→ Exercise data:
____
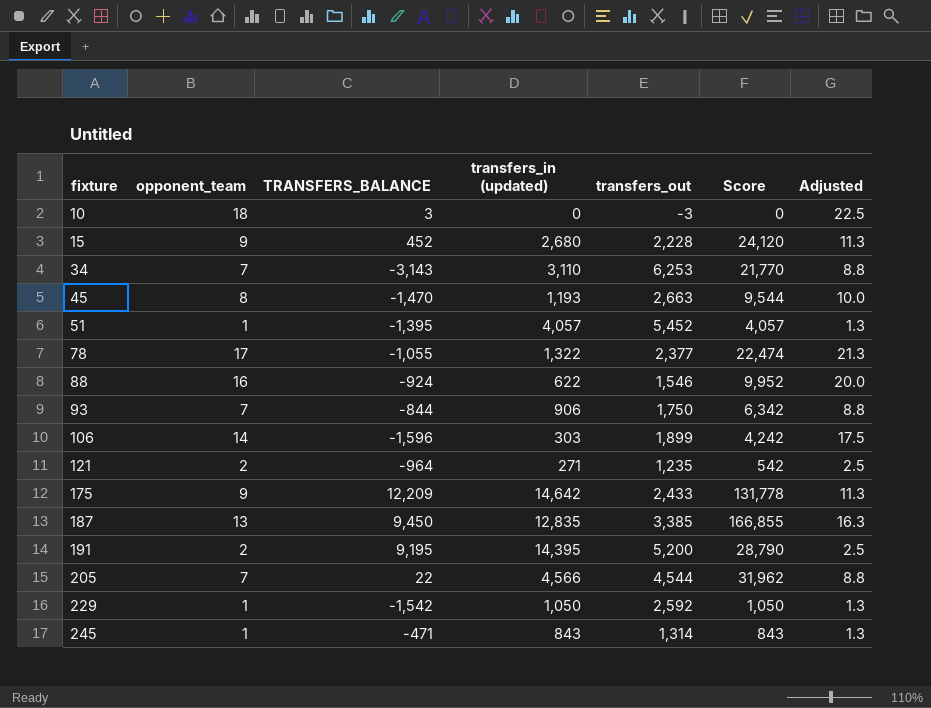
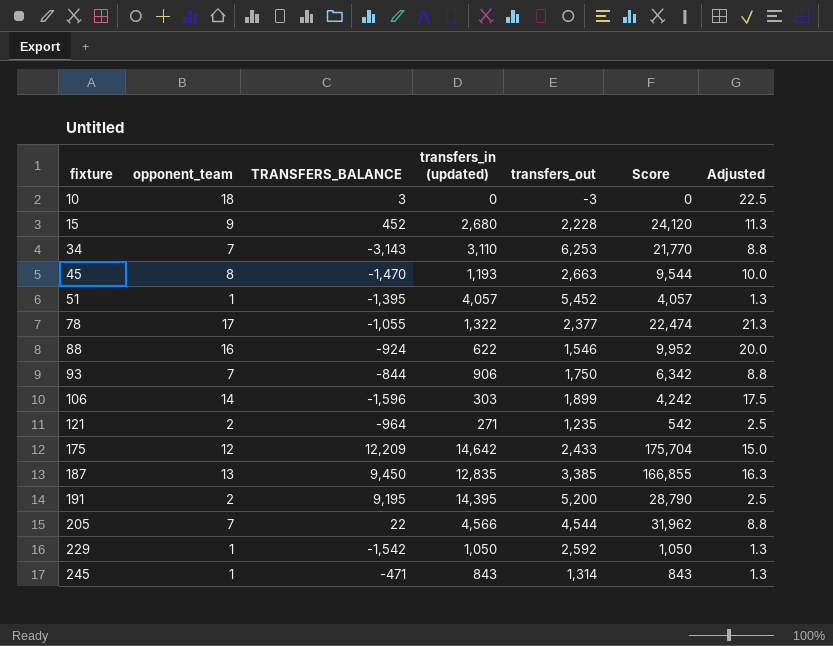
175 | opponent_team: 9 -> 12
175 | Score: 131,778 -> 175,704
175 | Adjusted: 11.3 -> 15.0

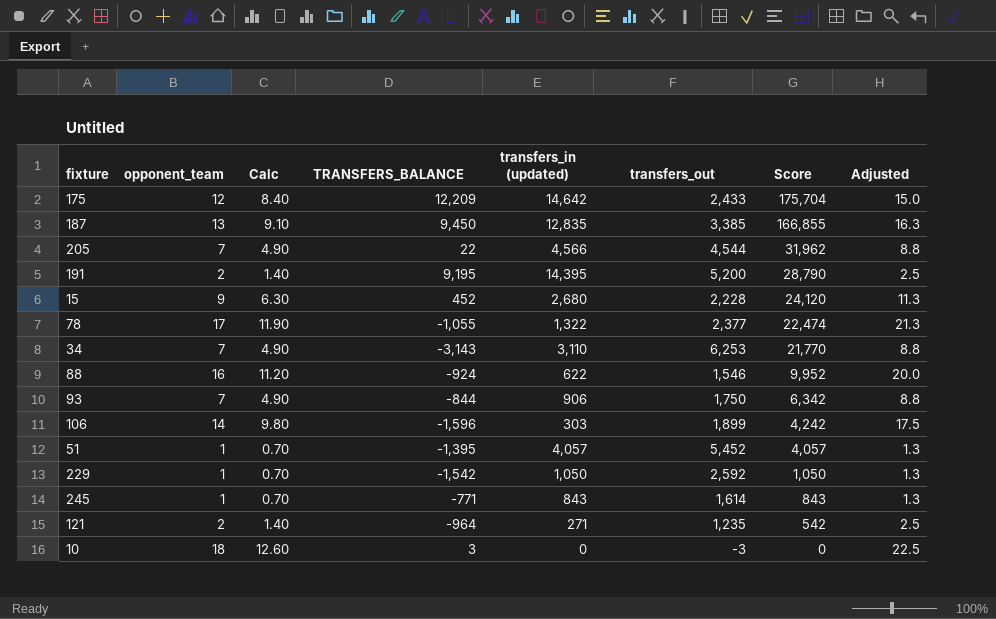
row order: fixture ascending -> Score descending
column Calc | formula: none -> [opponent_team] * 0.7
row 45: 8 | -1,470 | 1,193 | 2,663 | 9,544 | 10.0 -> none
245 | TRANSFERS_BALANCE: -471 -> -771
245 | transfers_out: 1,314 -> 1,614

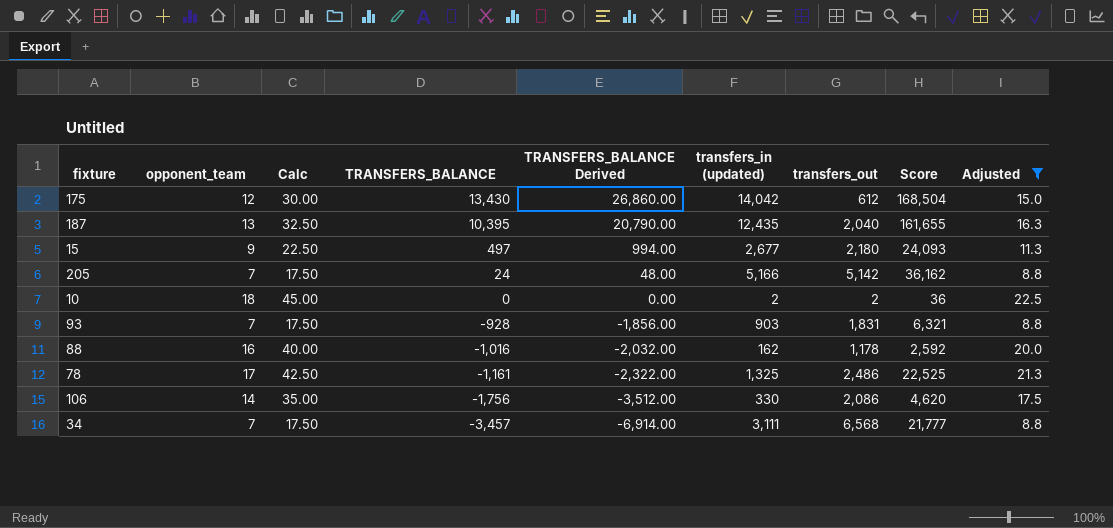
filter: none -> Adjusted >= 8.8
row order: Score descending -> TRANSFERS_BALANCE descending
column Calc | formula: [opponent_team] * 0.7 -> [opponent_team] * 2.5
column TRANSFERS_BALANCE Derived | formula: none -> [TRANSFERS_BALANCE] * 2
175 | TRANSFERS_BALANCE: 12,209 -> 13,430
175 | transfers_in (updated): 14,642 -> 14,042
175 | transfers_out: 2,433 -> 612
175 | Score: 175,704 -> 168,504
187 | TRANSFERS_BALANCE: 9,450 -> 10,395
187 | transfers_in (updated): 12,835 -> 12,435
187 | transfers_out: 3,385 -> 2,040
187 | Score: 166,855 -> 161,655
15 | TRANSFERS_BALANCE: 452 -> 497
15 | transfers_in (updated): 2,680 -> 2,677
15 | transfers_out: 2,228 -> 2,180
15 | Score: 24,120 -> 24,093
205 | TRANSFERS_BALANCE: 22 -> 24
205 | transfers_in (updated): 4,566 -> 5,166
205 | transfers_out: 4,544 -> 5,142
205 | Score: 31,962 -> 36,162
10 | TRANSFERS_BALANCE: 3 -> 0
10 | transfers_in (updated): 0 -> 2
10 | transfers_out: -3 -> 2
10 | Score: 0 -> 36
93 | TRANSFERS_BALANCE: -844 -> -928
93 | transfers_in (updated): 906 -> 903
93 | transfers_out: 1,750 -> 1,831
93 | Score: 6,342 -> 6,321
88 | TRANSFERS_BALANCE: -924 -> -1,016
88 | transfers_in (updated): 622 -> 162
88 | transfers_out: 1,546 -> 1,178
88 | Score: 9,952 -> 2,592
78 | TRANSFERS_BALANCE: -1,055 -> -1,161
78 | transfers_in (updated): 1,322 -> 1,325
78 | transfers_out: 2,377 -> 2,486
78 | Score: 22,474 -> 22,525
106 | TRANSFERS_BALANCE: -1,596 -> -1,756
106 | transfers_in (updated): 303 -> 330
106 | transfers_out: 1,899 -> 2,086
106 | Score: 4,242 -> 4,620
34 | TRANSFERS_BALANCE: -3,143 -> -3,457
34 | transfers_in (updated): 3,110 -> 3,111
34 | transfers_out: 6,253 -> 6,568
34 | Score: 21,770 -> 21,777

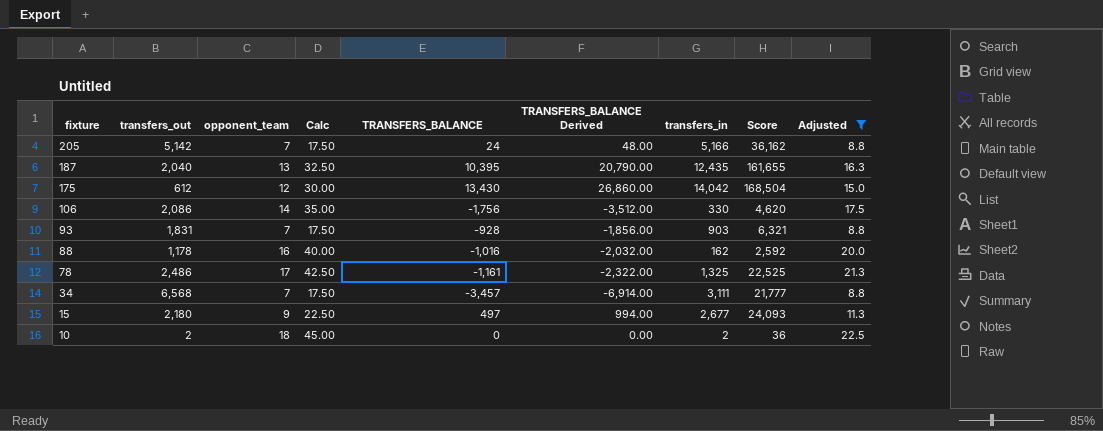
row order: TRANSFERS_BALANCE descending -> fixture descending
column transfers_out | position: 7 -> 2
column name: transfers_in (updated) -> transfers_in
____
Nothing but a number is asked for: how many lines of the records contain the word "column"?

→ Problem solution: 5